** The task **
Among the lines below, count those containing the word "size". Give the number only.

** Input records **
::::::::

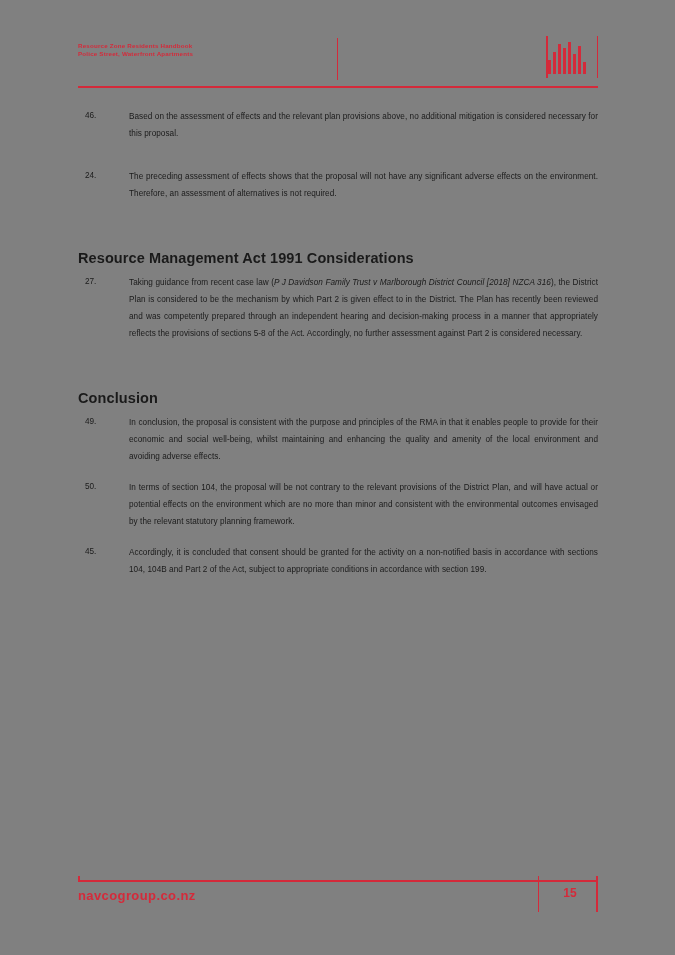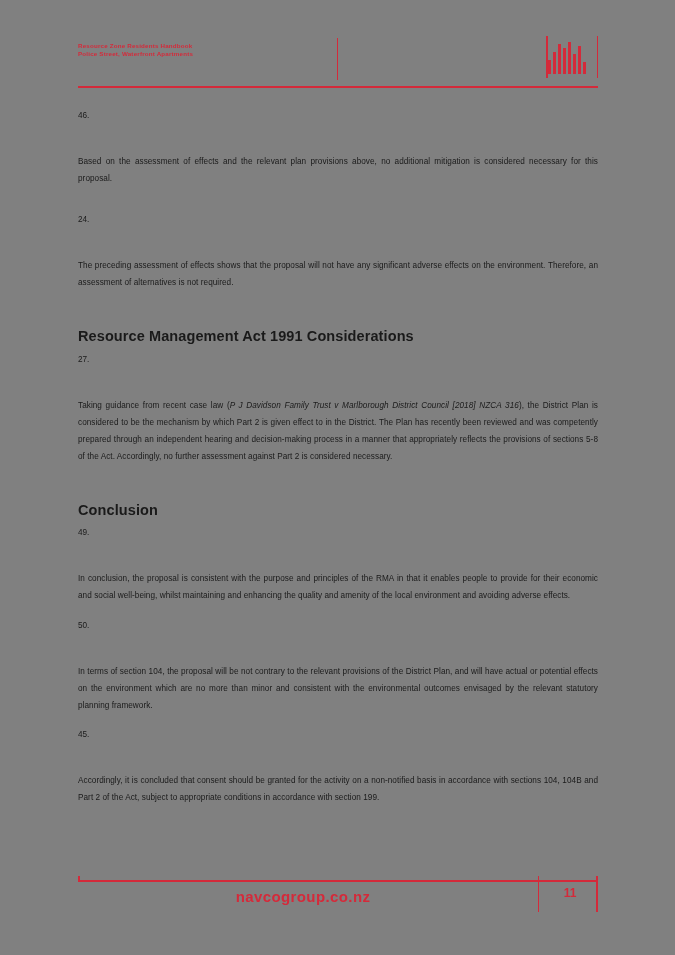--- a/index.html
+++ b/index.html
@@ -116,8 +116,7 @@
 
   .para {
     display: flex;
-    margin: 0 0 14px 0;
-    flex-direction: column;
+    margin: 0 0 14px 7px;
   }
   .para .num {
     width: 44px;

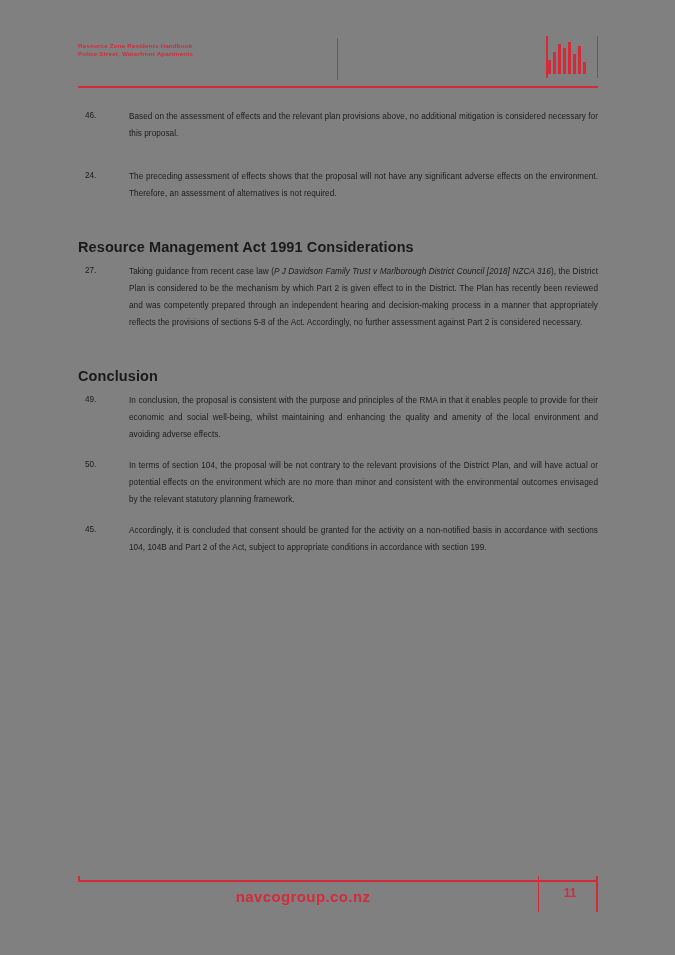--- a/index.html
+++ b/index.html
@@ -107,7 +107,7 @@
     letter-spacing: 0.1px;
   }
   h1.heading-lg {
-    margin: 5px 0 8px 0;
+    margin: 16px 0 8px 0;
     font-size: 14.5px;
     font-weight: bold;
     color: #1a1a1a;

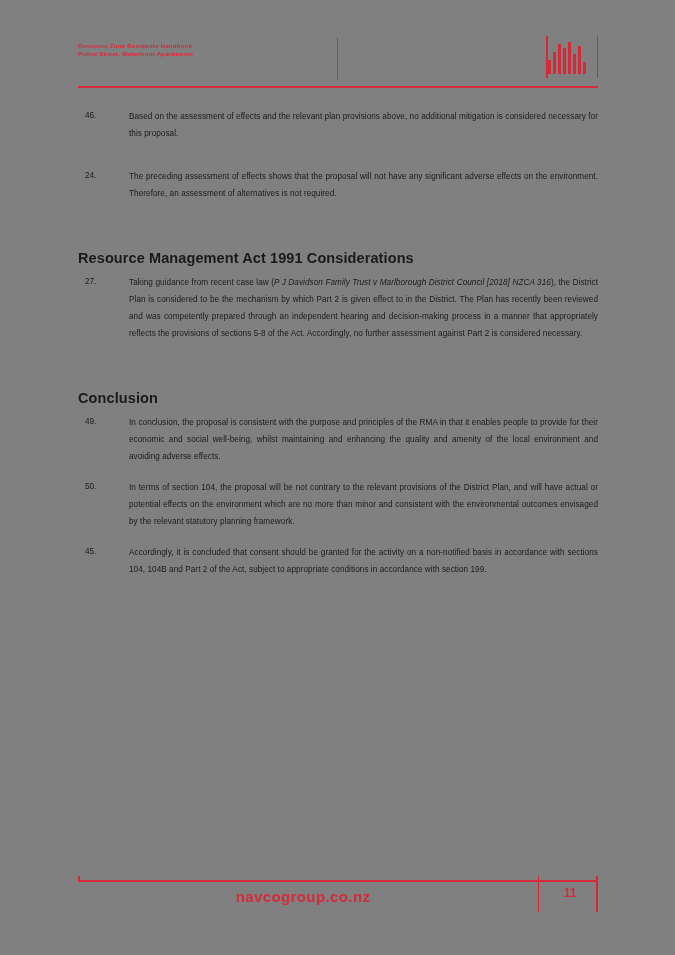--- a/index.html
+++ b/index.html
@@ -177,8 +177,7 @@
     left: 78px;
     top: 888px;
     width: 450px;
-    text-align: center;
-    font-size: 15px;
+    font-size: 13px;
     font-weight: bold;
     color: #d42a3a;
     letter-spacing: 0.4px;

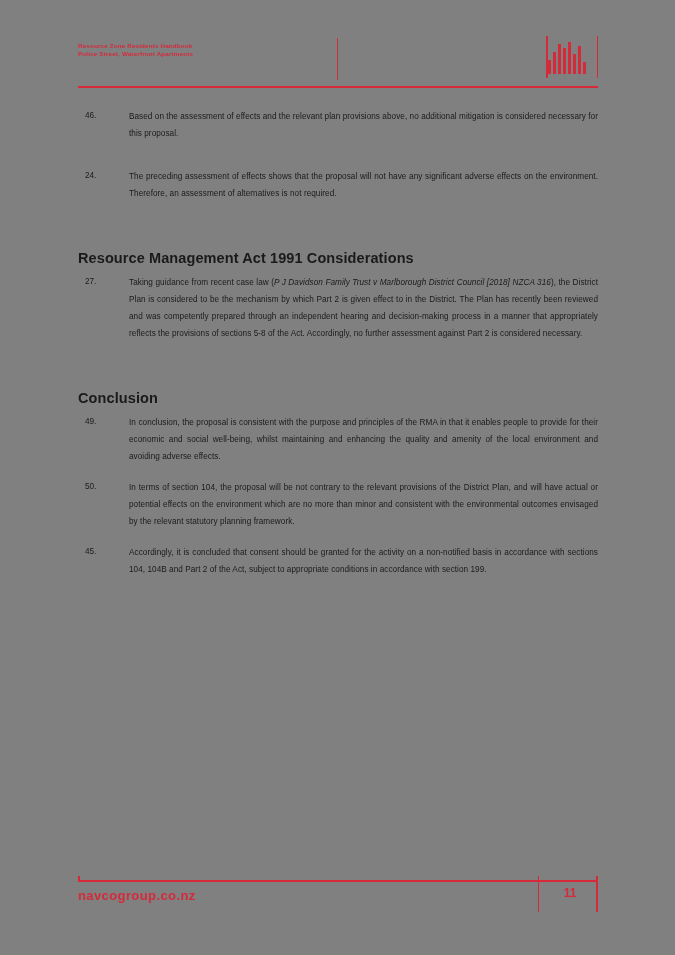--- a/index.html
+++ b/index.html
@@ -266,7 +266,7 @@
   <div class="footer-divider"></div>
   <div class="footer-frame-r"></div>
   <div class="footer-web">navcogroup.co.nz</div>
-  <div class="footer-page">11</div>
+  <div class="footer-page">15</div>
 
 </div>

::::::::

** Solution to the problem **
3